As many as 796 civilians died due to police firing between 2009 and 2015, according to data from the National Crime Records Bureau (NCRB).
 

Source: National Crime Records Bureau, Crime In India reports for 2009, 2010, 2011, 2012, 2013, 2014 & 2015

 
A plentiful harvest in 2016 and imports drove some prices down 63%. A shortage of cash because of demonetisation led to “fire sales”, accentuating the price drops. Despite Rs 3.5 lakh crore–enough to build 545 Tehri-sized dams–invested over six decades to 2011, more than half of all farms depend on rains. These are the three factors agitating Indians who depend on farming–90 million families, or 54.6% of India’s 1.2 billion people, IndiaSpend reported on June 8, 2017.

 
The Madhya Pradesh Human Rights Commission has issued notices to the state government in response to the deaths. The state’s home minister initially denied reports of firing by local police on agitating farmers but later admitted that police resorted to firing to gain control of the rioting mob during the protest.
 
“The National Crime Records Bureau statistics say 318,528 farmers committed suicide between 1995 and 2015. A study suggests more than 2,000 farmers are heading to cities every day to make a living.” wrote Shashi Shekhar, editor-in-chief, Hindustan, in a column for the Mint on June 12, 2017. “The time has come when New Delhi and state leaderships thought seriously about this issue. The police or para-military force of independent India don’t look good firing at their own people.
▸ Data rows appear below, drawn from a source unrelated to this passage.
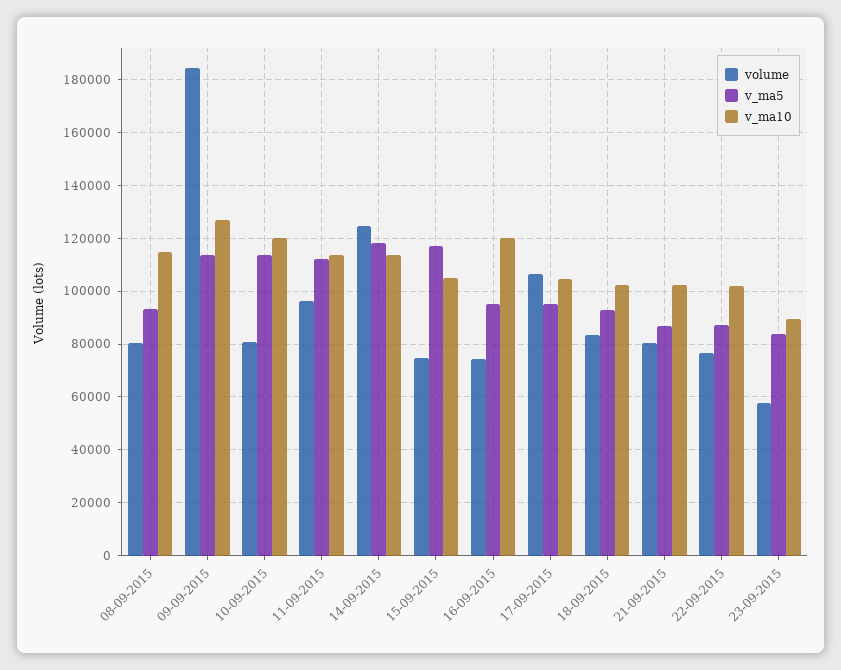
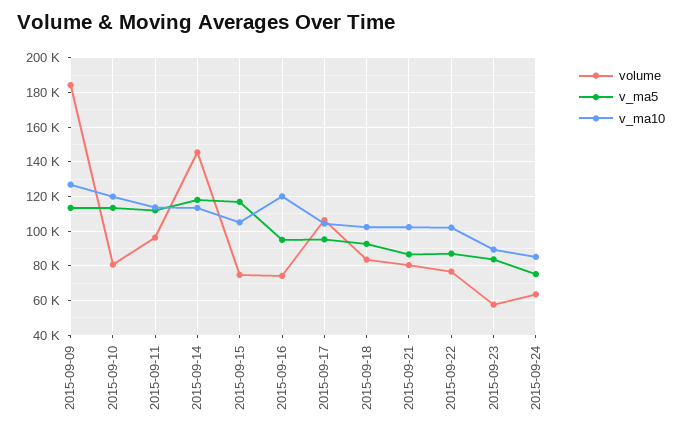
volume, 08-09-2015: 80000 -> none
v_ma5, 08-09-2015: 92500 -> none
v_ma10, 08-09-2015: 115000 -> none
volume, 14-09-2015: 125000 -> 145000
volume, 2015-09-24: none -> 65000
v_ma5, 2015-09-24: none -> 75000
v_ma10, 2015-09-24: none -> 85000

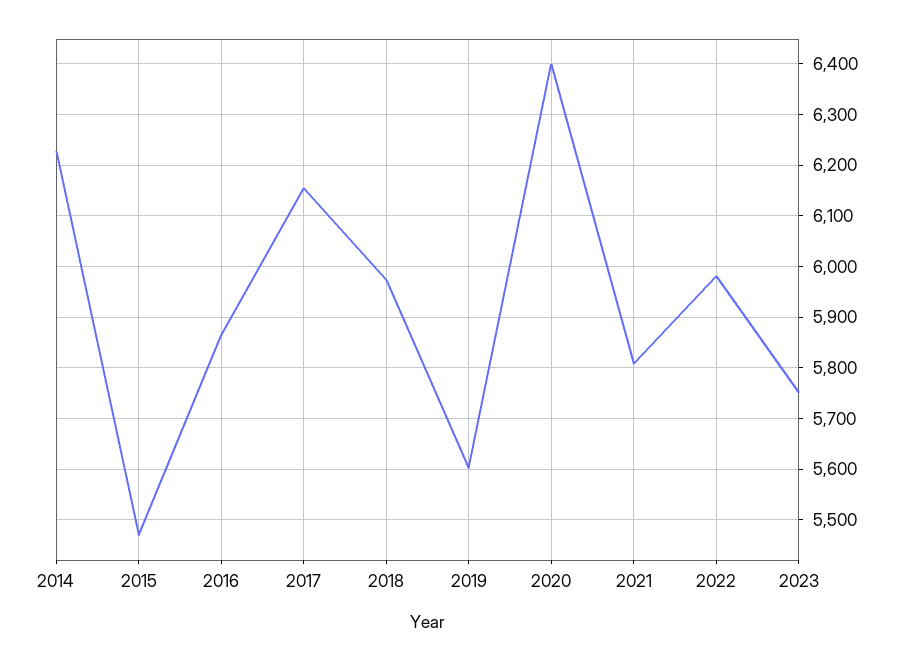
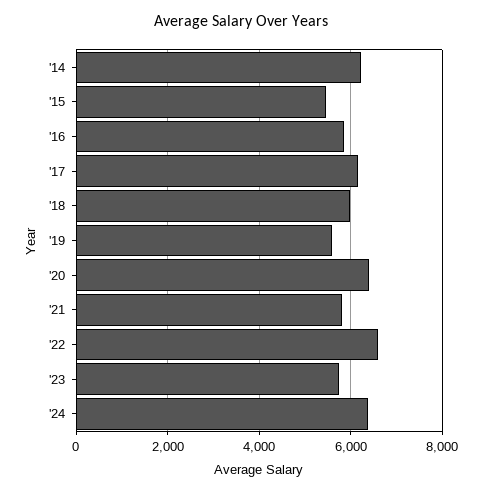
2022: 5980 -> 6600
'24: none -> 6400

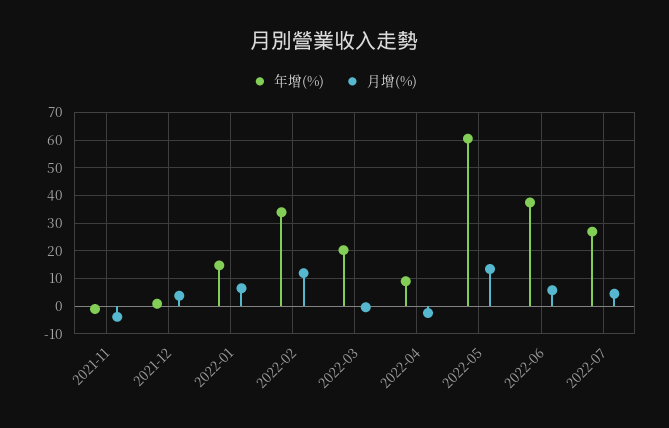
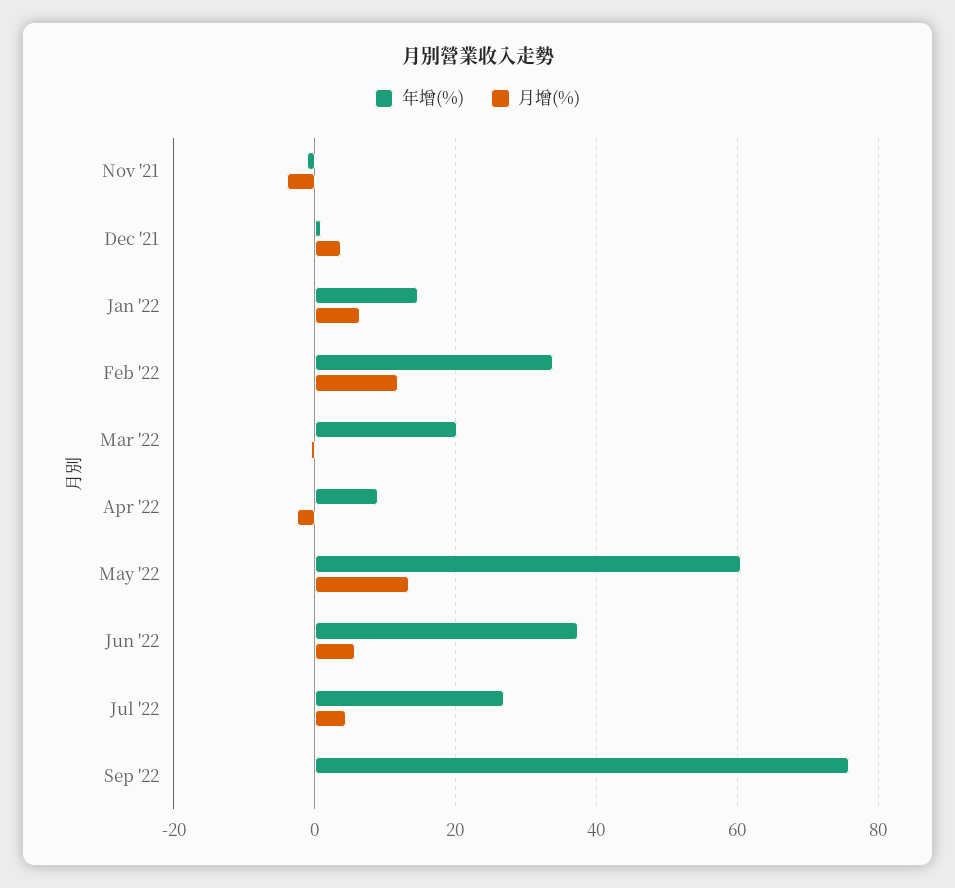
年增(%), Sep '22: none -> 76
月增(%), Sep '22: none -> 0

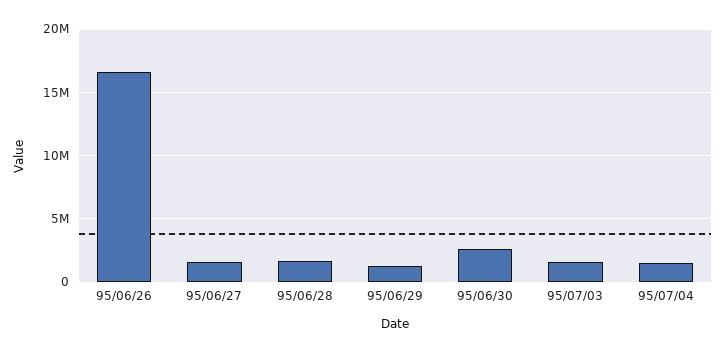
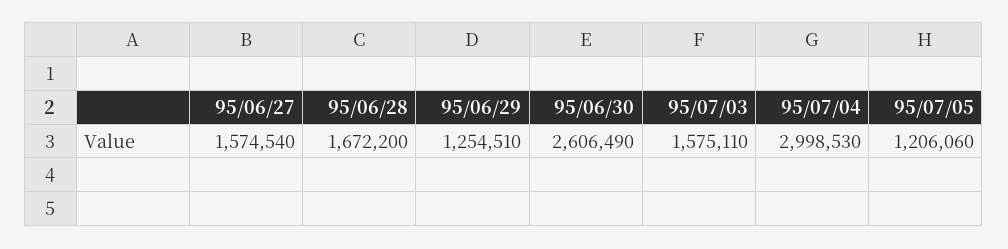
95/06/26: 16500000 -> none
95/07/04: 1500000 -> 2998530
95/07/05: none -> 1206060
We don’t need more Mandsaurs.”
 

J&K drives decline in police firing
 
As many as 4,747 incidents of police firing were reported between 2009 and 2015. Over the years, firing incidents have decreased, mostly due to decline in incidents in Jammu & Kashmir (J&K), which witnessed severe unrest between 2008 and 2010. For instance, in 2010, 662 incidents of police firing were reported in J&K, in which 91 civilians and 17 police personnel died, and 494 civilians and 2,952 police personnel were injured.
 

Source: National Crime Records Bureau, Crime In India reports for 2009, 2010, 2011, 2012, 2013, 2014 & 2015

 
55% firing incidents in 2015 classified as ‘on other occasion’
 
Of the 156 incidents of police firing in 2015, 86 were classified as ‘on other occasion’, 30 to effect arrest and 21 in riots. These incidents killed 16, five and 11 civilians, respectively. In the same year, 19 incidents of police firing in self defence led to 10 civilian deaths.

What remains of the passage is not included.